━━━ Provided entries

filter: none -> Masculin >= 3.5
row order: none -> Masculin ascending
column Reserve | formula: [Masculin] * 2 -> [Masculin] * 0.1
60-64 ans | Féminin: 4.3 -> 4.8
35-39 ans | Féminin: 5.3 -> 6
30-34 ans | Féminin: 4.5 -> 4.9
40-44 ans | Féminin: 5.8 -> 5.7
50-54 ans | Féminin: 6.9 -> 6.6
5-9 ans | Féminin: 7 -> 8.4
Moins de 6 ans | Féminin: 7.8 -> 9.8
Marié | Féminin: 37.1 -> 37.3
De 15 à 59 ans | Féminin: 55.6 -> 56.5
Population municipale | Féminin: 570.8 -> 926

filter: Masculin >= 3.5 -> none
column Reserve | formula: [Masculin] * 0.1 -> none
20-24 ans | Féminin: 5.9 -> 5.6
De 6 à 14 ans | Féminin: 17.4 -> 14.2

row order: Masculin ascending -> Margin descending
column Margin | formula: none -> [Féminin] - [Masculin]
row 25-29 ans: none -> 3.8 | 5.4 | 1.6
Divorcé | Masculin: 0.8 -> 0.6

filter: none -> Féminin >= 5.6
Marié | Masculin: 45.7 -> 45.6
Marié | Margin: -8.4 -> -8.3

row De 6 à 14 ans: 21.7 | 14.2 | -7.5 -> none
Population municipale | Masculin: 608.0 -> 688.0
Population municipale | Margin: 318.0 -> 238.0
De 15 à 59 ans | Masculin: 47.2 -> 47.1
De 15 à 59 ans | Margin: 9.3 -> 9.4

━━━━━━

Print the material exactly. Include every line.

Result for this exercise =
filter: none -> Masculin >= 3.5
row order: none -> Masculin ascending
column Reserve | formula: [Masculin] * 2 -> [Masculin] * 0.1
60-64 ans | Féminin: 4.3 -> 4.8
35-39 ans | Féminin: 5.3 -> 6
30-34 ans | Féminin: 4.5 -> 4.9
40-44 ans | Féminin: 5.8 -> 5.7
50-54 ans | Féminin: 6.9 -> 6.6
5-9 ans | Féminin: 7 -> 8.4
Moins de 6 ans | Féminin: 7.8 -> 9.8
Marié | Féminin: 37.1 -> 37.3
De 15 à 59 ans | Féminin: 55.6 -> 56.5
Population municipale | Féminin: 570.8 -> 926

filter: Masculin >= 3.5 -> none
column Reserve | formula: [Masculin] * 0.1 -> none
20-24 ans | Féminin: 5.9 -> 5.6
De 6 à 14 ans | Féminin: 17.4 -> 14.2

row order: Masculin ascending -> Margin descending
column Margin | formula: none -> [Féminin] - [Masculin]
row 25-29 ans: none -> 3.8 | 5.4 | 1.6
Divorcé | Masculin: 0.8 -> 0.6

filter: none -> Féminin >= 5.6
Marié | Masculin: 45.7 -> 45.6
Marié | Margin: -8.4 -> -8.3

row De 6 à 14 ans: 21.7 | 14.2 | -7.5 -> none
Population municipale | Masculin: 608.0 -> 688.0
Population municipale | Margin: 318.0 -> 238.0
De 15 à 59 ans | Masculin: 47.2 -> 47.1
De 15 à 59 ans | Margin: 9.3 -> 9.4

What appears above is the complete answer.